Newbie: static typing?

Eric S. Johansson esj at harvee.org
Tue Aug 6 09:58:53 EDT 2013


On Tue, 06 Aug 2013 09:27:10 -0400, Burak Arslan  
<burak.arslan at arskom.com.tr> wrote:

> First, let's get over the fact that, with dynamic typing, code fails at
> runtime. Irrespective of language, you just shouldn't ship untested
> code, so I say that's not an argument against dynamic typing.

It's not so much shipping untested code as not having or unable to test  
all the pathways in the code shipped. I ran into this problem with a  
server I built. I ended up solving the problem by building a testing  
scaffolding that let me control all inputs. It would've been much easier  
with static typing to make sure all the pieces lined up.
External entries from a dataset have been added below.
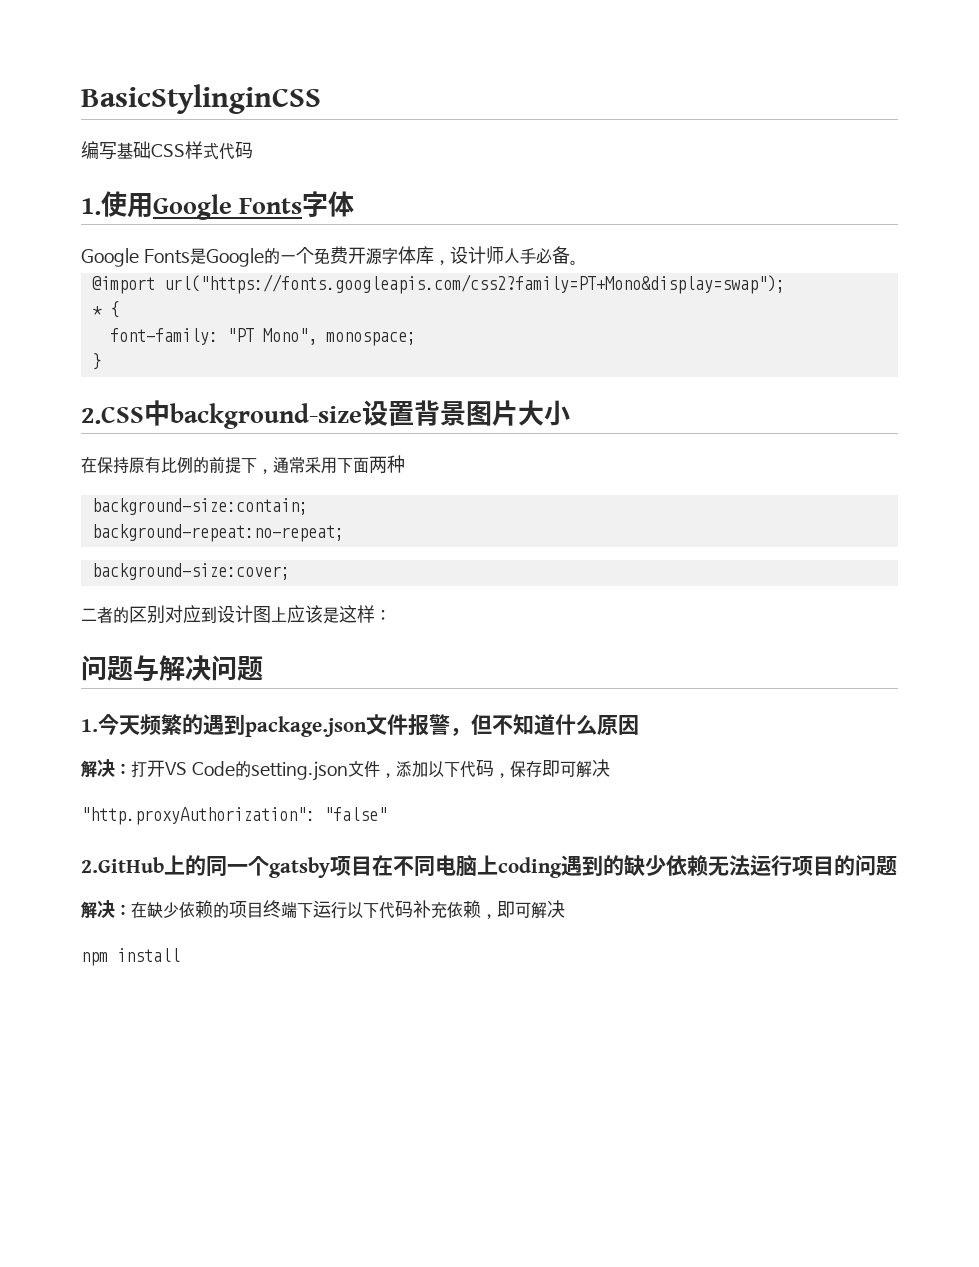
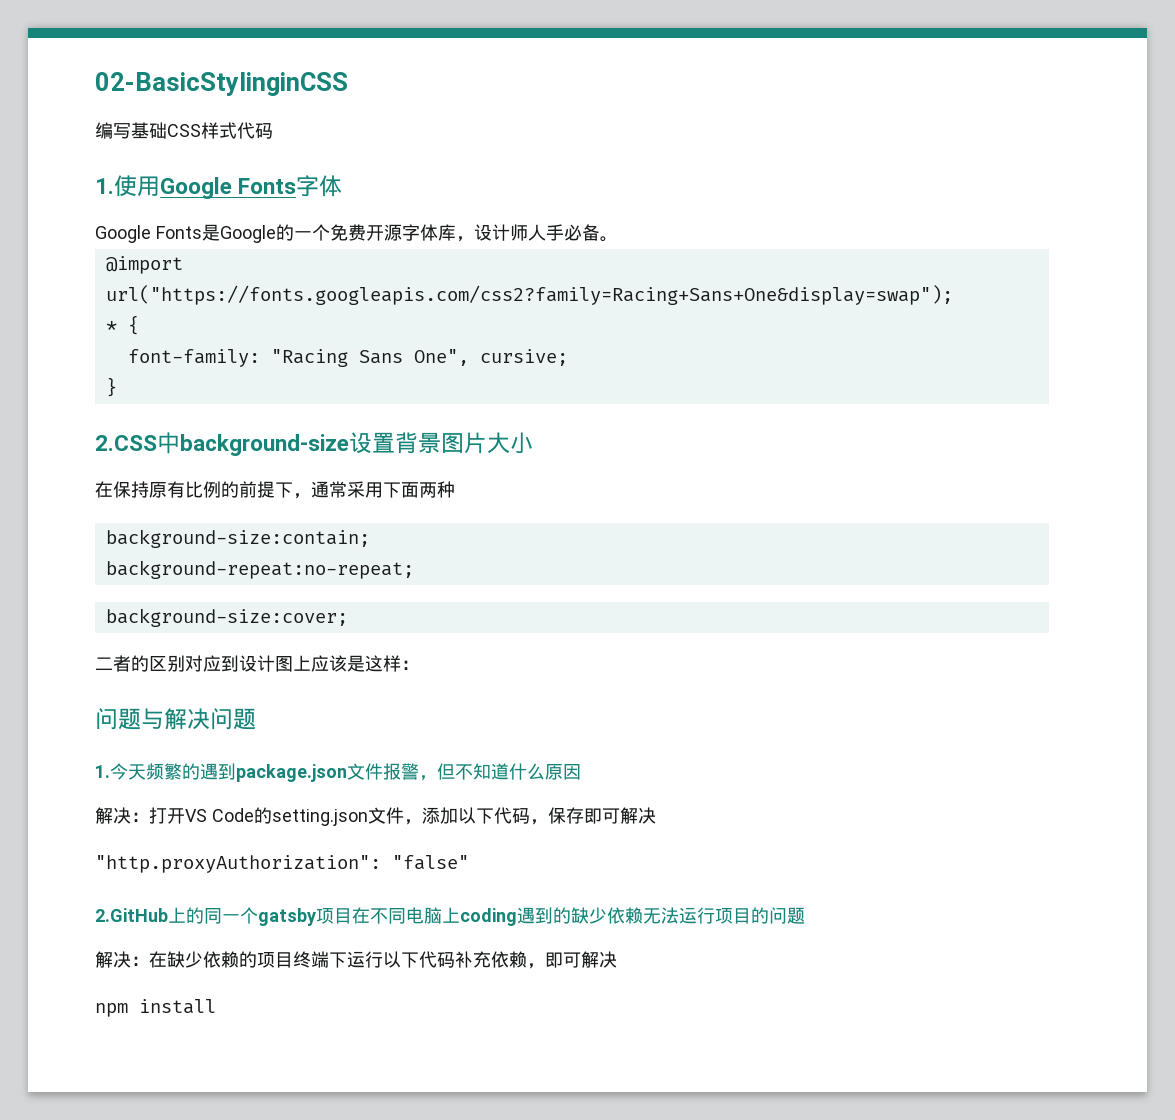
- BasicStylinginCSS
+ 02-BasicStylinginCSS
- @import url("https://fonts.googleapis.com/css2?family=PT+Mono&display=swap");
+ @import url("https://fonts.googleapis.com/css2?family=Racing+Sans+One&display=swap");
- font-family: "PT Mono", monospace;
+ font-family: "Racing Sans One", cursive;

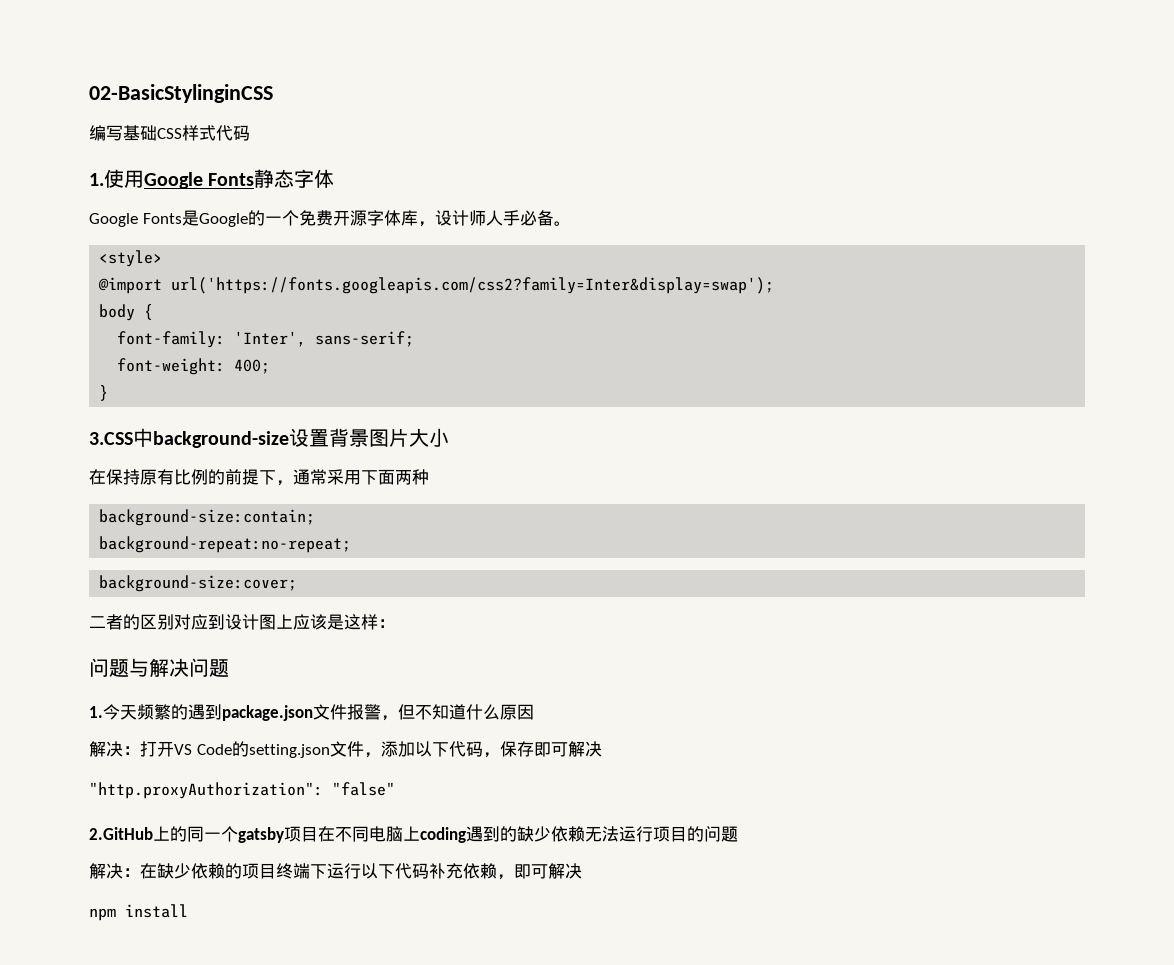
- 1.使用Google Fonts字体
+ 1.使用Google Fonts静态字体
+ <style>
- @import url("https://fonts.googleapis.com/css2?family=Racing+Sans+One&display=swap");
- * {
+ @import url('https://fonts.googleapis.com/css2?family=Inter&display=swap');
+ body {
- font-family: "Racing Sans One", cursive;
+ font-family: 'Inter', sans-serif;
+ font-weight: 400;
- 2.CSS中background-size设置背景图片大小
+ 3.CSS中background-size设置背景图片大小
The other technique I've used is a properly set up exception handling  
environment. Do it right and you can log all of the errors so that you  
have useful information. Part of "doing it right" includes a system that  
tells you when exceptions happened right away so the server doesn't run  
for days or more failing at random but nobody notices because your  
exceptions keep the system for failing completely.

I guess this is a long way of saying instrument your software so that it  
can be tested and or give you enough information about the internal state.  
This is sort of like building a specialized integrated circuit. You need  
to design it so it can be tested/observed after it's been embedded in  
epoxy and not just count on being able to probe the wafer in the lab.